Pre-draft measurables
| Height | Weight | Arm length | Hand span | Wingspan | 40-yard dash | 10-yard split | 20-yard split | 20-yard shuttle | Three-cone drill | Vertical jump | Broad jump | Bench press |
| 6 ft 3+1⁄4 in (1.91 m) | 303 lb (137 kg) | 32+3⁄4 in (0.83 m) | 10 in (0.25 m) | 6 ft 6+5⁄8 in (2.00 m) | 5.29 s | 1.68 s | 3.00 s | 4.47 s | 7.39 s | 31.0 in (0.79 m) | 8 ft 9 in (2.67 m) | 26 reps |
All values from Pro Day

===Las Vegas Raiders===
Morrissey was selected by the Las Vegas Raiders in the seventh round, 230th overall, of the 2021 NFL draft. He signed his four-year rookie contract with Las Vegas on May 17. He was waived on August 31, 2021 and re-signed to the practice squad the next day.

===Houston Texans===
Morrissey was signed off the Raiders' practice squad by the Houston Texans on October 19, 2021. He made his NFL debut on November 7, as the team's starting center in a 9–17 loss to the Miami Dolphins.

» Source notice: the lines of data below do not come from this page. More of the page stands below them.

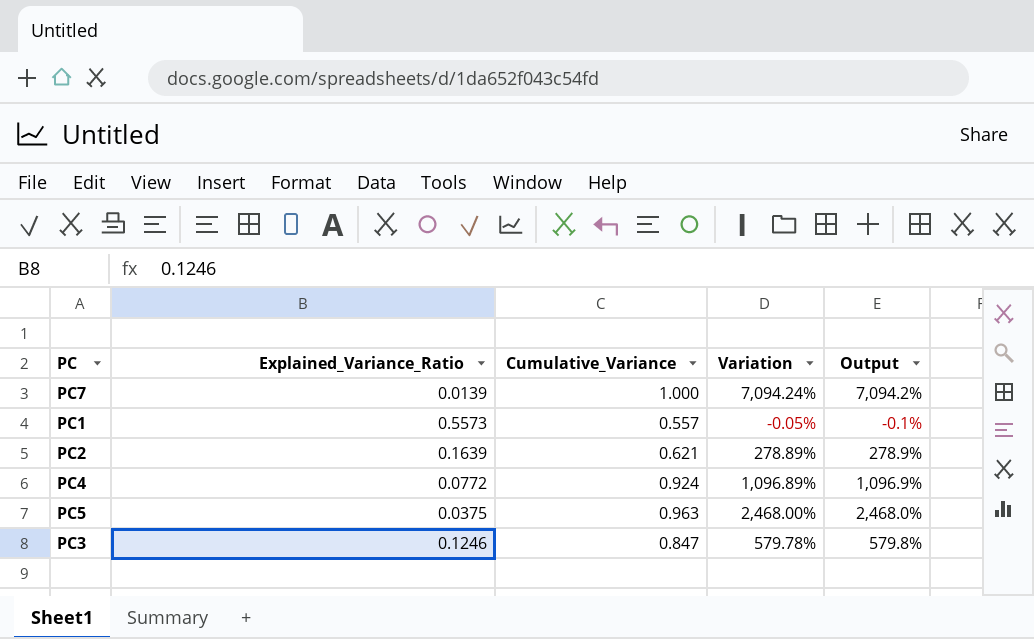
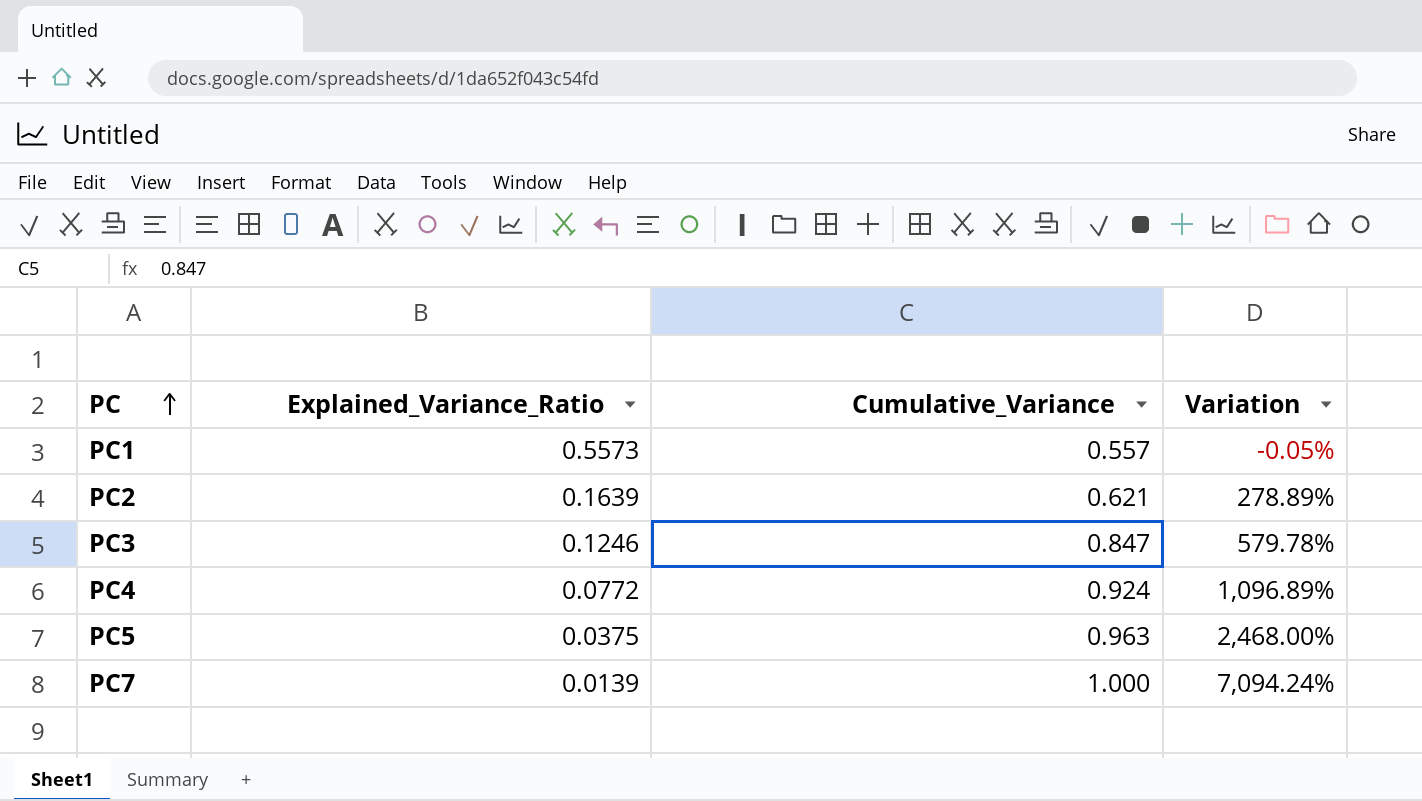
row order: none -> PC ascending
column Output | formula: ([Cumulative_Variance] - [Explained_Variance_Ratio]) / [Explained_Variance_Ratio] -> none

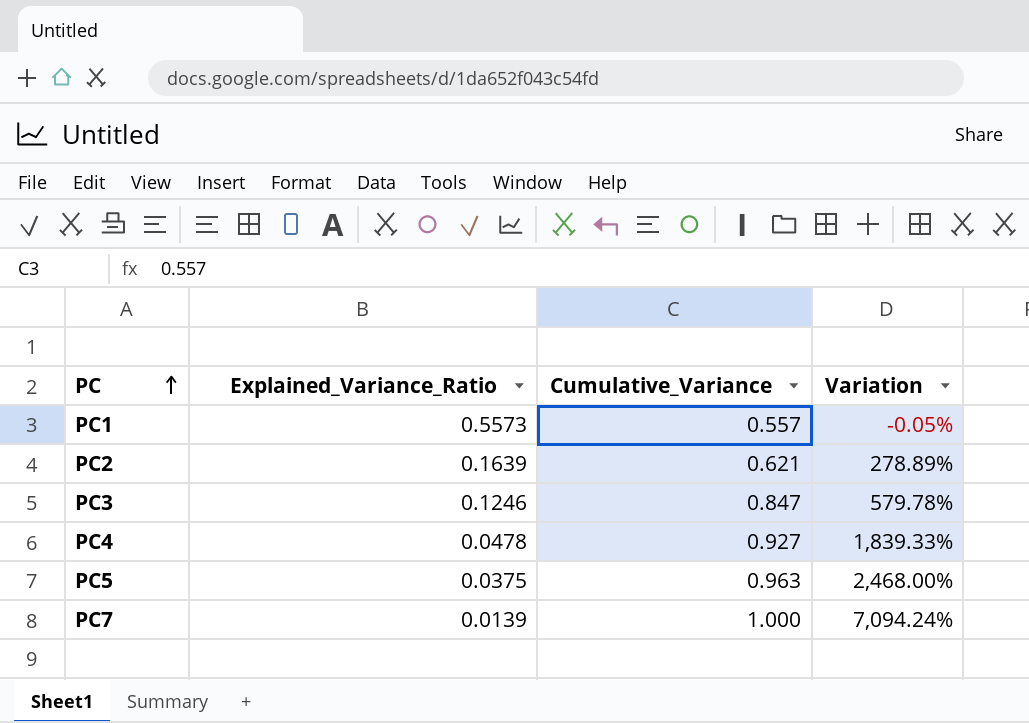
PC4 | Explained_Variance_Ratio: 0.0772 -> 0.0478
PC4 | Cumulative_Variance: 0.924 -> 0.927
PC4 | Variation: 1,096.89% -> 1,839.33%

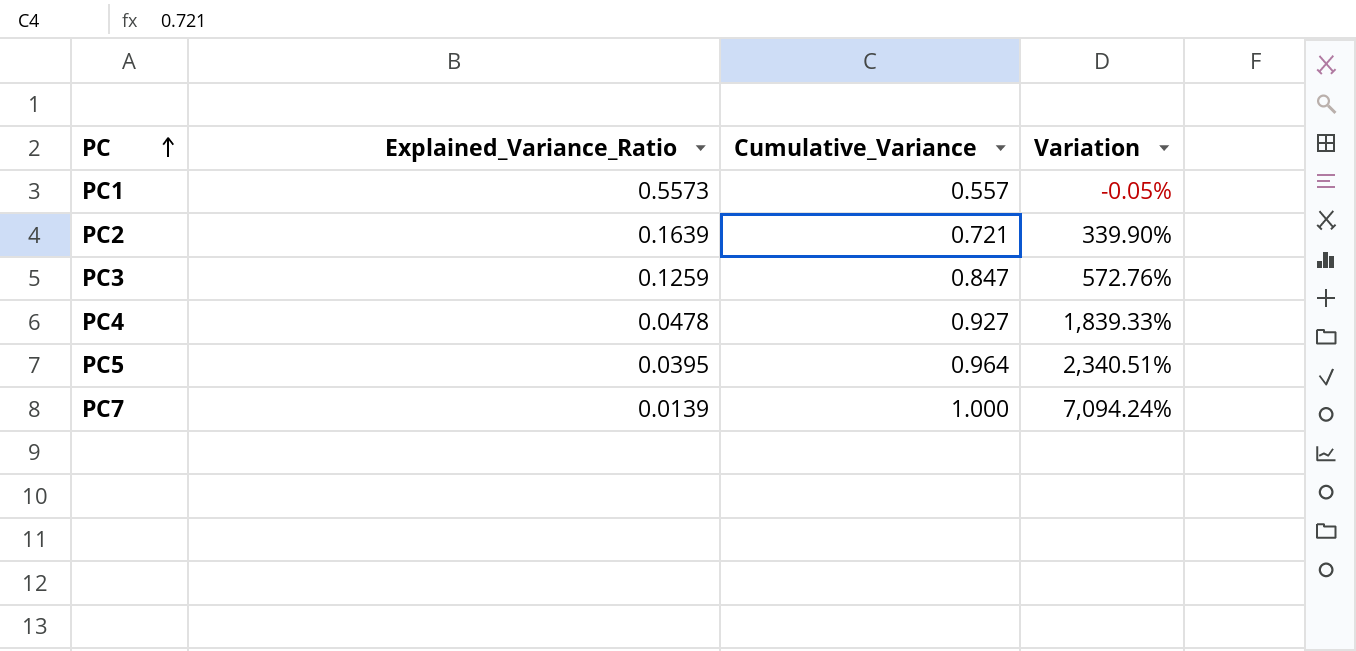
PC2 | Cumulative_Variance: 0.621 -> 0.721
PC2 | Variation: 278.89% -> 339.90%
PC3 | Explained_Variance_Ratio: 0.1246 -> 0.1259
PC3 | Variation: 579.78% -> 572.76%
PC5 | Explained_Variance_Ratio: 0.0375 -> 0.0395
PC5 | Cumulative_Variance: 0.963 -> 0.964
PC5 | Variation: 2,468.00% -> 2,340.51%

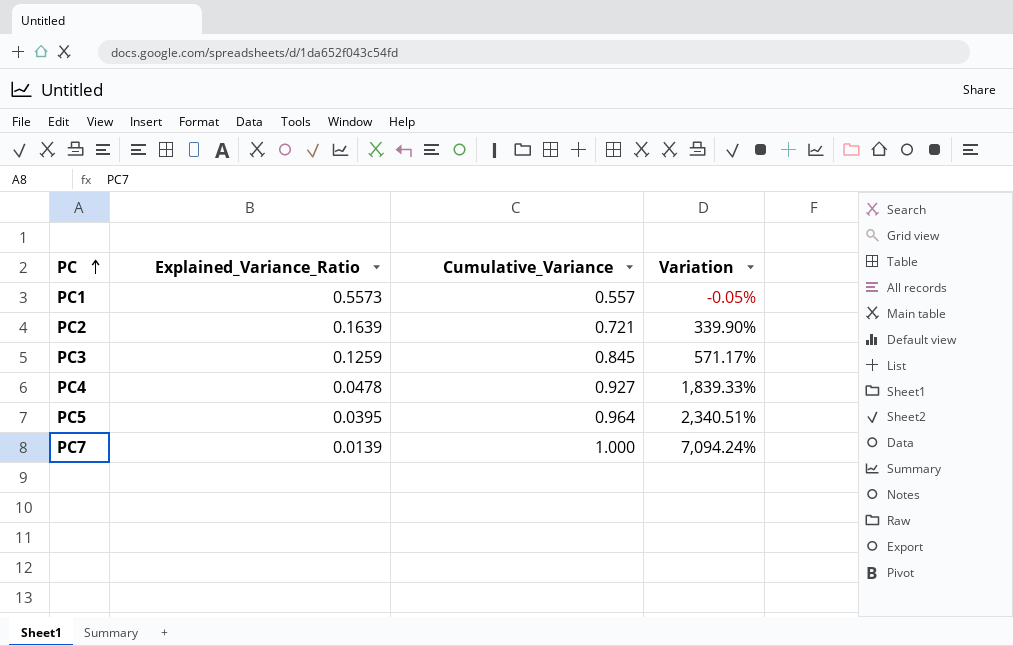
PC3 | Cumulative_Variance: 0.847 -> 0.845
PC3 | Variation: 572.76% -> 571.17%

On August 30, 2022, Morrissey was waived by the Texans and signed to the practice squad the next day. He was promoted to the active roster on September 21.

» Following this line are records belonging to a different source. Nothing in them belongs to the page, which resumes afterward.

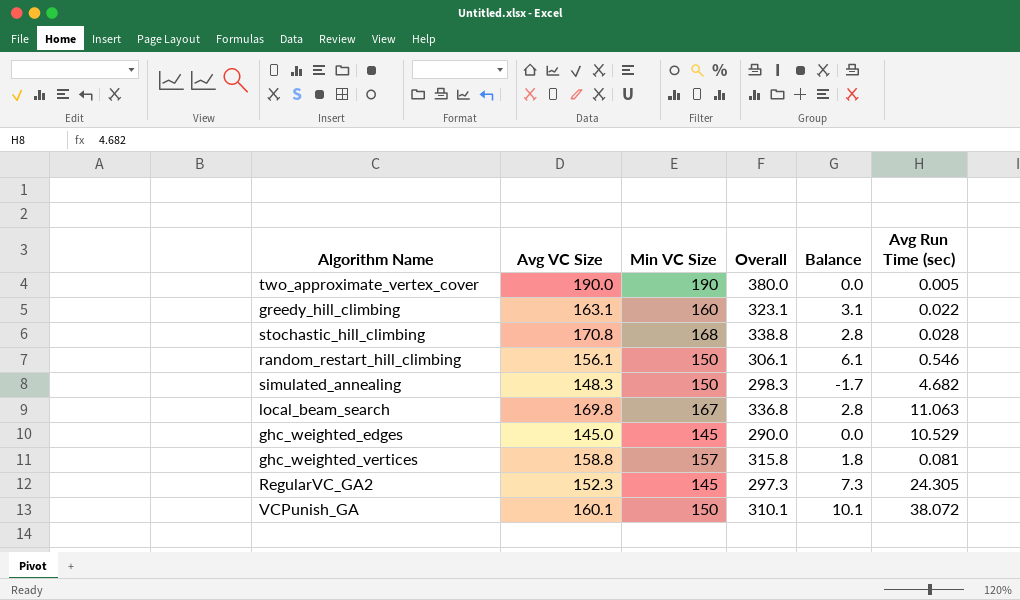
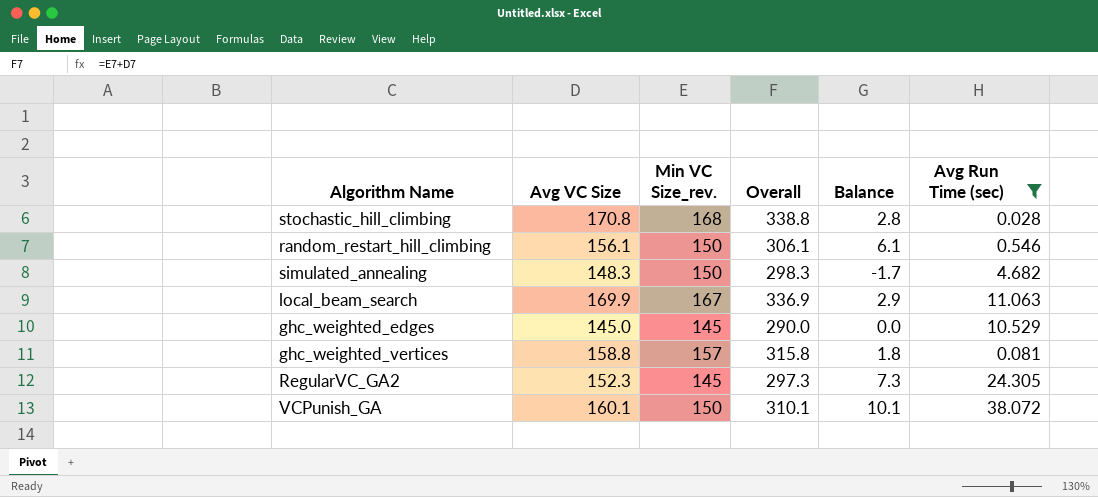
filter: none -> Avg Run Time (sec) >= 0.028
column name: Min VC Size -> Min VC Size_rev.
local_beam_search | Avg VC Size: 169.8 -> 169.9
local_beam_search | Overall: 336.8 -> 336.9
local_beam_search | Balance: 2.8 -> 2.9

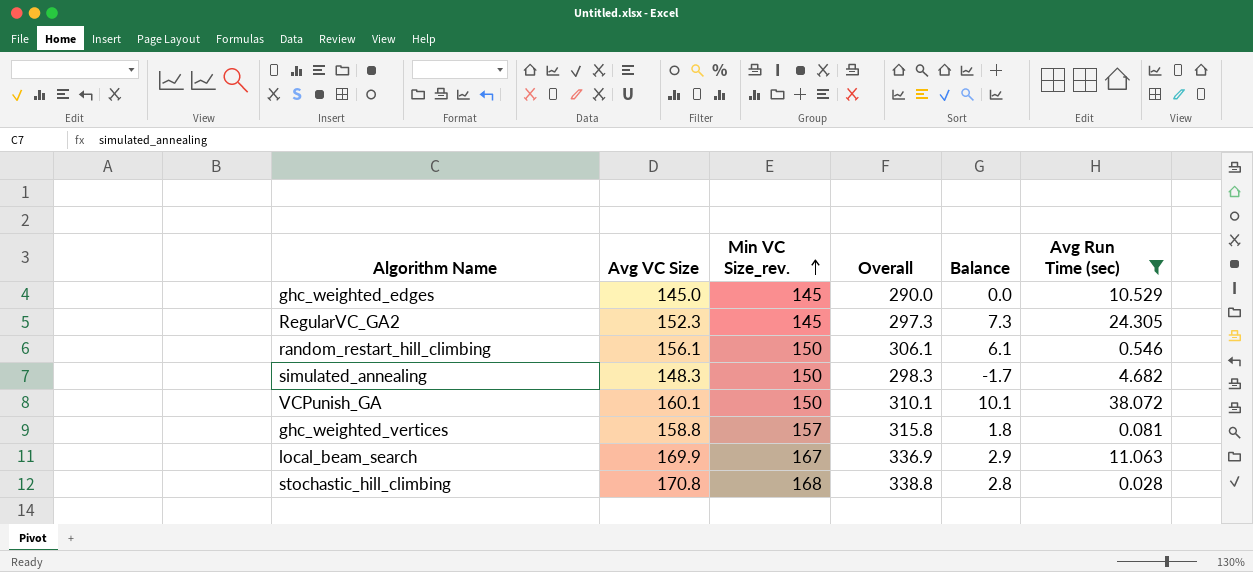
row order: none -> Min VC Size_rev. ascending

On August 29, 2023, Morrissey was waived by the Texans and re-signed to the practice squad. He was not signed to a reserve/future contract after the season and thus became a free agent when his practice squad contract expired.

===New York Giants===
On January 23, 2024, Morrissey signed a reserve/future contract with the New York Giants. He was waived on August 27, and re-signed to the practice squad.

Morrissey signed a reserve/future contract with New York on January 6, 2025. On August 23, Morrissey was waived by the Giants.

===Indianapolis Colts===
On September 16, 2025, Morrissey signed with the Indianapolis Colts' practice squad. On December 3, he was released by Indianapolis. Morrissey was re-signed to the practice squad on December 10. He signed a reserve/future contract with Indianapolis on January 5, 2026.

On August 30, 2026, Morrissey was waived by the Colts.